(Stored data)
%%

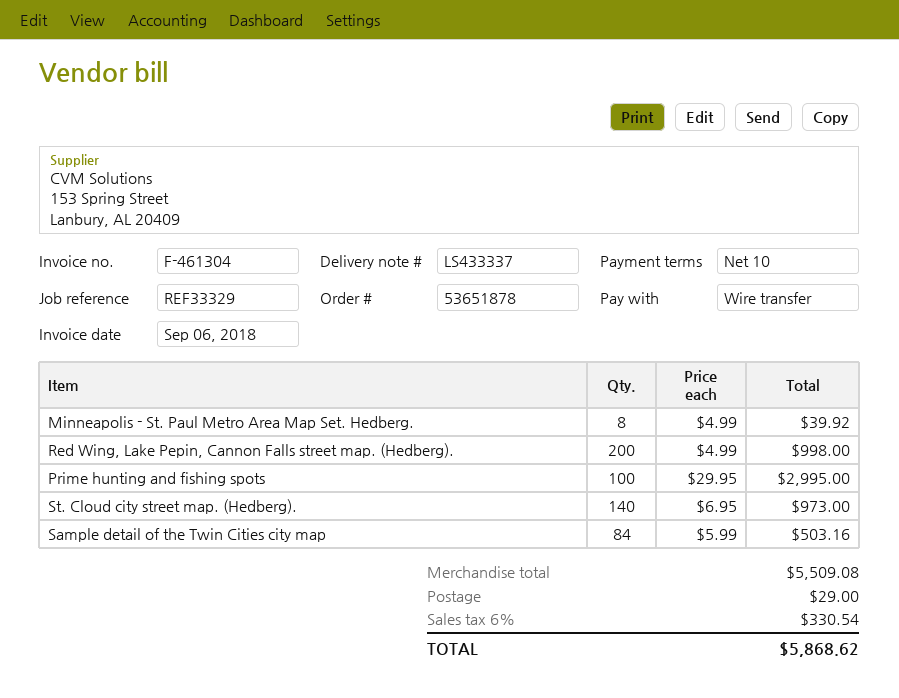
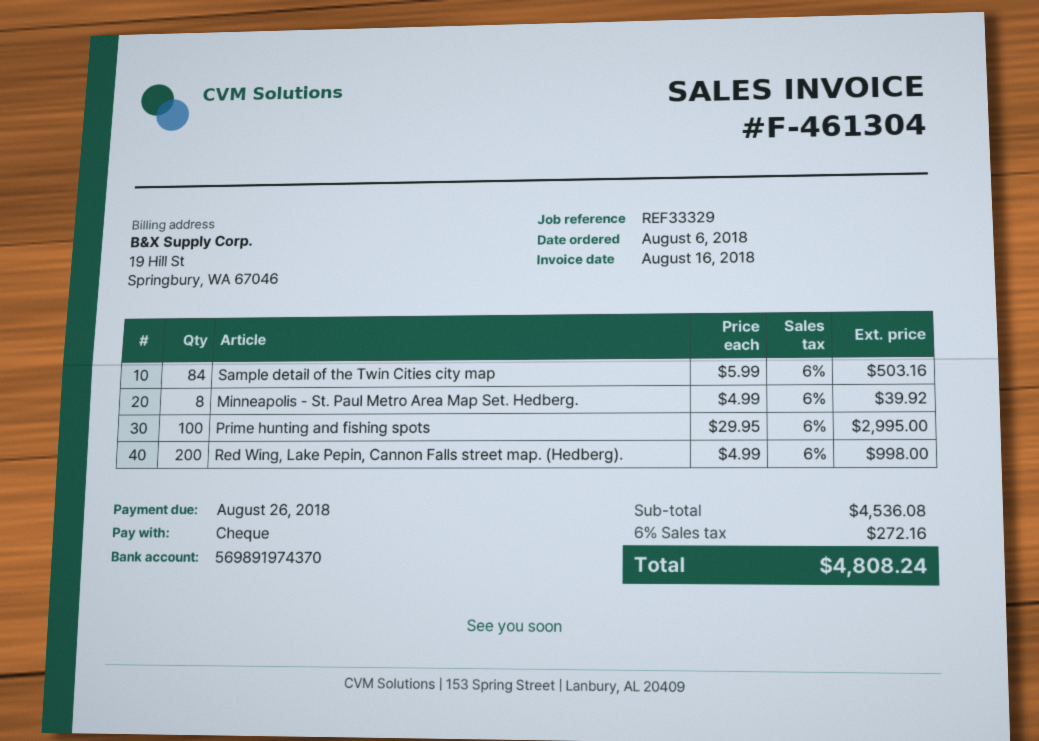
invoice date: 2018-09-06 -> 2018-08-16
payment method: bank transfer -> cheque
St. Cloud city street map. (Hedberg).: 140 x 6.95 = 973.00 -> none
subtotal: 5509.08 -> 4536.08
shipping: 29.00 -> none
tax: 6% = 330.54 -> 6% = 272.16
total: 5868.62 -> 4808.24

%%
%%

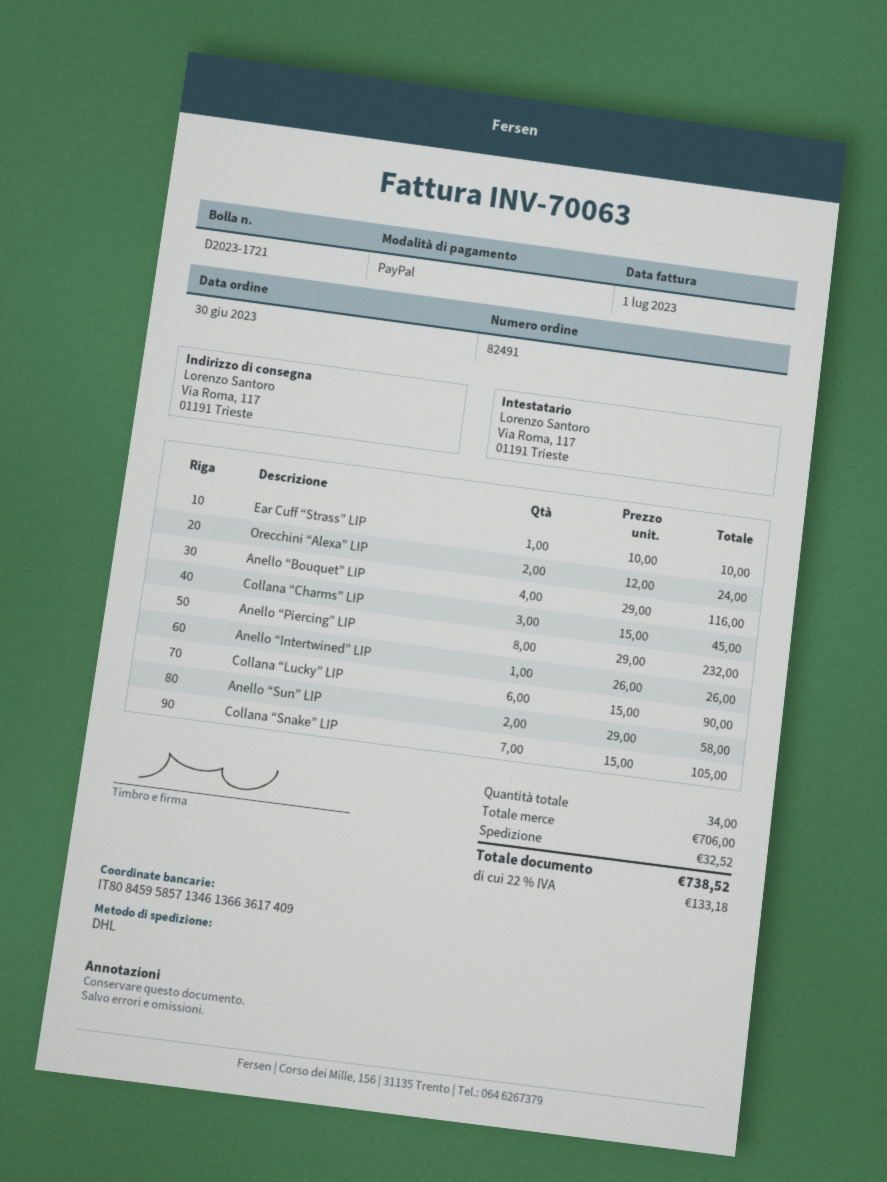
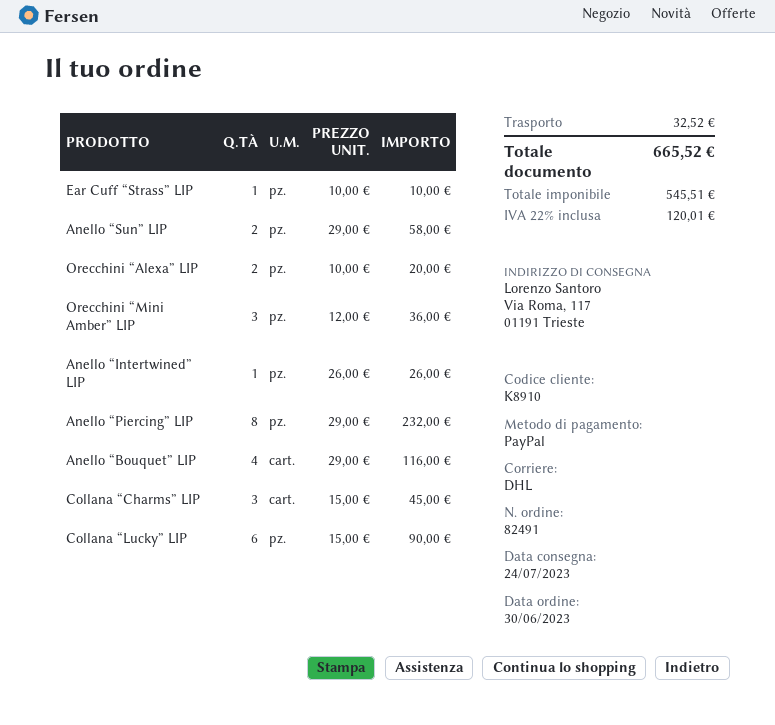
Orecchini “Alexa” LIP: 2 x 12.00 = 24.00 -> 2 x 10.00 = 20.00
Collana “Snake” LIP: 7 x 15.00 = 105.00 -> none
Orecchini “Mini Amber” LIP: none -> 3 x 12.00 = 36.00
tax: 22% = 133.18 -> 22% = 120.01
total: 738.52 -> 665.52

%%
%%

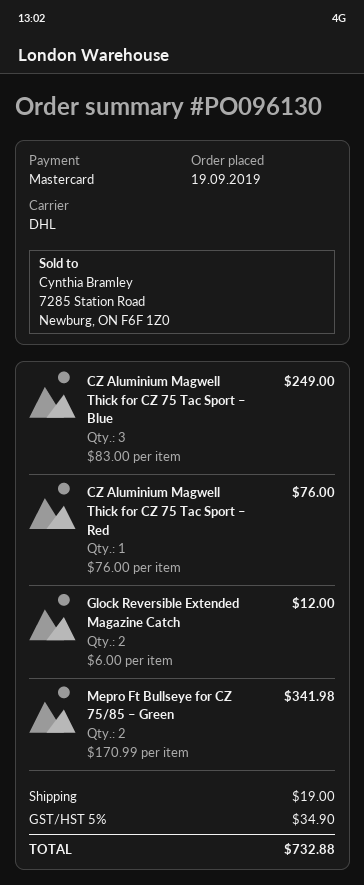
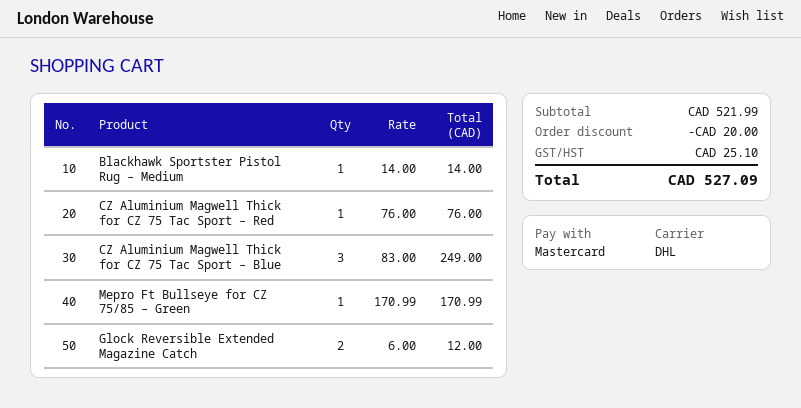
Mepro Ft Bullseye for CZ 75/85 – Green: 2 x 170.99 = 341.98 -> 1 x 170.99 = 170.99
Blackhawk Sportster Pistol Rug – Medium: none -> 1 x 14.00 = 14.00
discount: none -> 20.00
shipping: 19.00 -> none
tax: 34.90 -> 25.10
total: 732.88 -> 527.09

%%

• Problem
Go through the records line by line, and copy each line that holds the string "shipping".

• Task solution
shipping: 29.00 -> none
shipping: 19.00 -> none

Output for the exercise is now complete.